What to work on: Look through the listing for the word "none". Copy each line that has it.

Excerpted records:
· · · ·

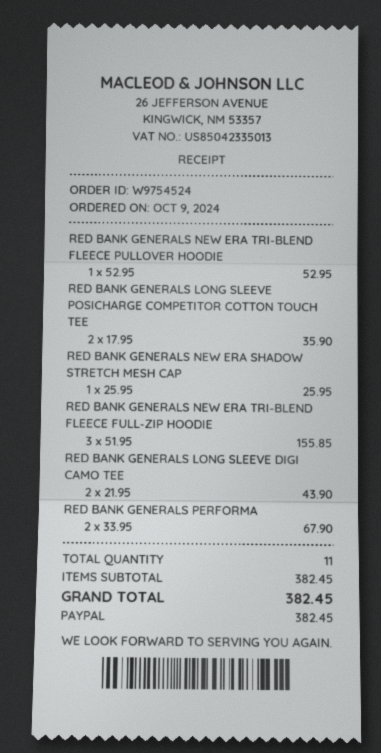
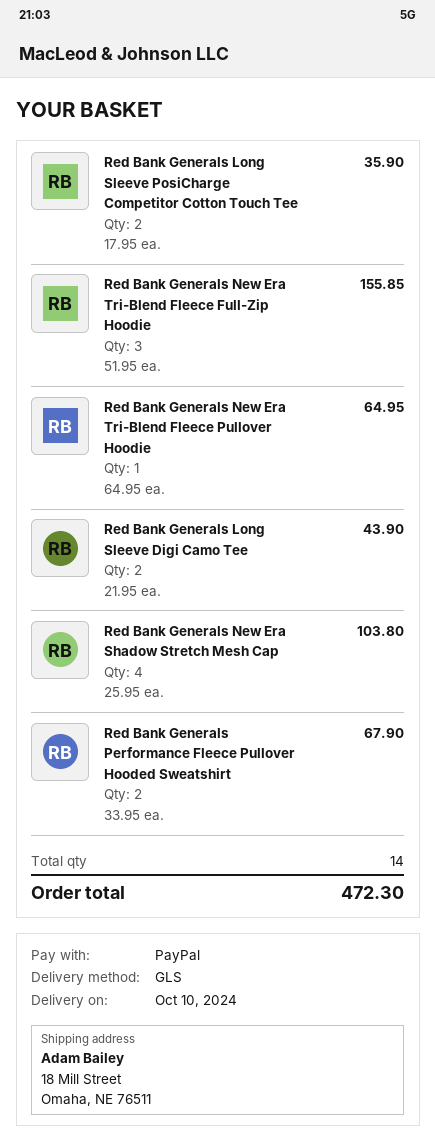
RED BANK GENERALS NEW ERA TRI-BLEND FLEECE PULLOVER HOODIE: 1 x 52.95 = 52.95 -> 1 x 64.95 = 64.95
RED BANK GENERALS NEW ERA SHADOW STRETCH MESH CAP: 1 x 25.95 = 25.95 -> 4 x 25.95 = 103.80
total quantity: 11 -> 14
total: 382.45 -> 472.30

· · · ·

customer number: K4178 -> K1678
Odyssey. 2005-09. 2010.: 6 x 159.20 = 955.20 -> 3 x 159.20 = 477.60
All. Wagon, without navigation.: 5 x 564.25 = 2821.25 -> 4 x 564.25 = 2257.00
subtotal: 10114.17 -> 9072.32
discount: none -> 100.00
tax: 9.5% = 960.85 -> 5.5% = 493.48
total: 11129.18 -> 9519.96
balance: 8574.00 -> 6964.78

· · · ·

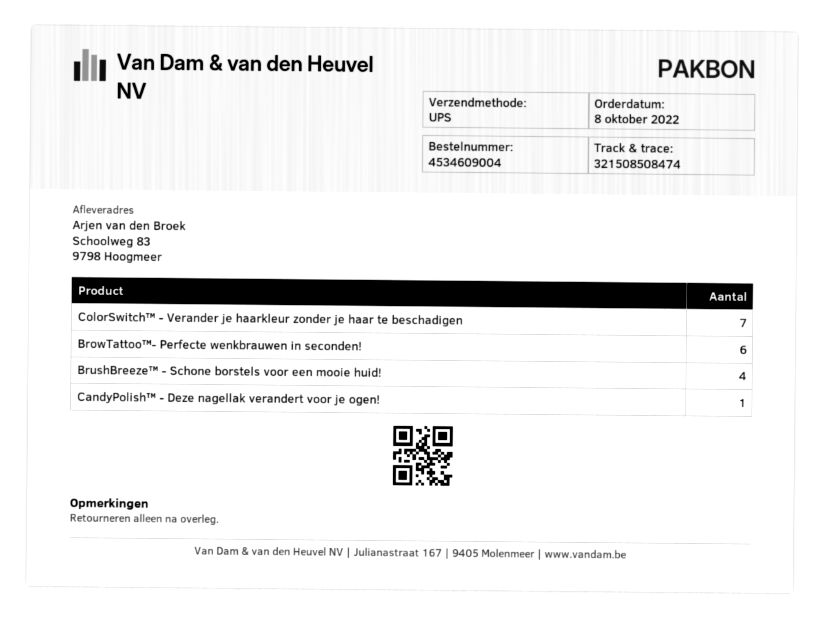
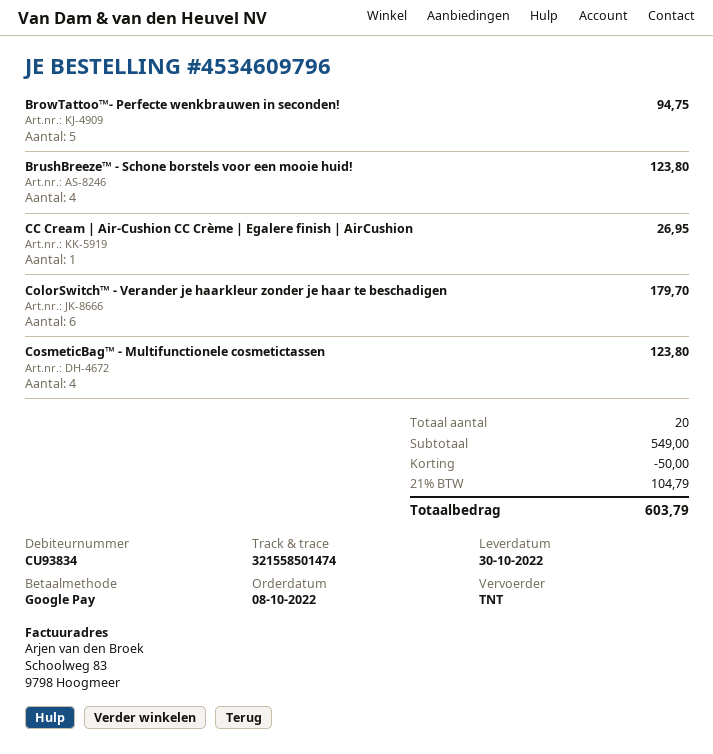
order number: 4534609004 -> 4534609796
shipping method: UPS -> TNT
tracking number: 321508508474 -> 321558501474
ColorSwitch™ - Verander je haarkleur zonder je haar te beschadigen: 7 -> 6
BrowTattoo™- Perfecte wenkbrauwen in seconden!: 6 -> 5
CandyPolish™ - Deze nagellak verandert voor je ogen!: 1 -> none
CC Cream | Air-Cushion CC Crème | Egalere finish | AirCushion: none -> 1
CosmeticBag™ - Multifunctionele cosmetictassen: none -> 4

· · · ·

Solution to this problem:
discount: none -> 100.00
CandyPolish™ - Deze nagellak verandert voor je ogen!: 1 -> none
CC Cream | Air-Cushion CC Crème | Egalere finish | AirCushion: none -> 1
CosmeticBag™ - Multifunctionele cosmetictassen: none -> 4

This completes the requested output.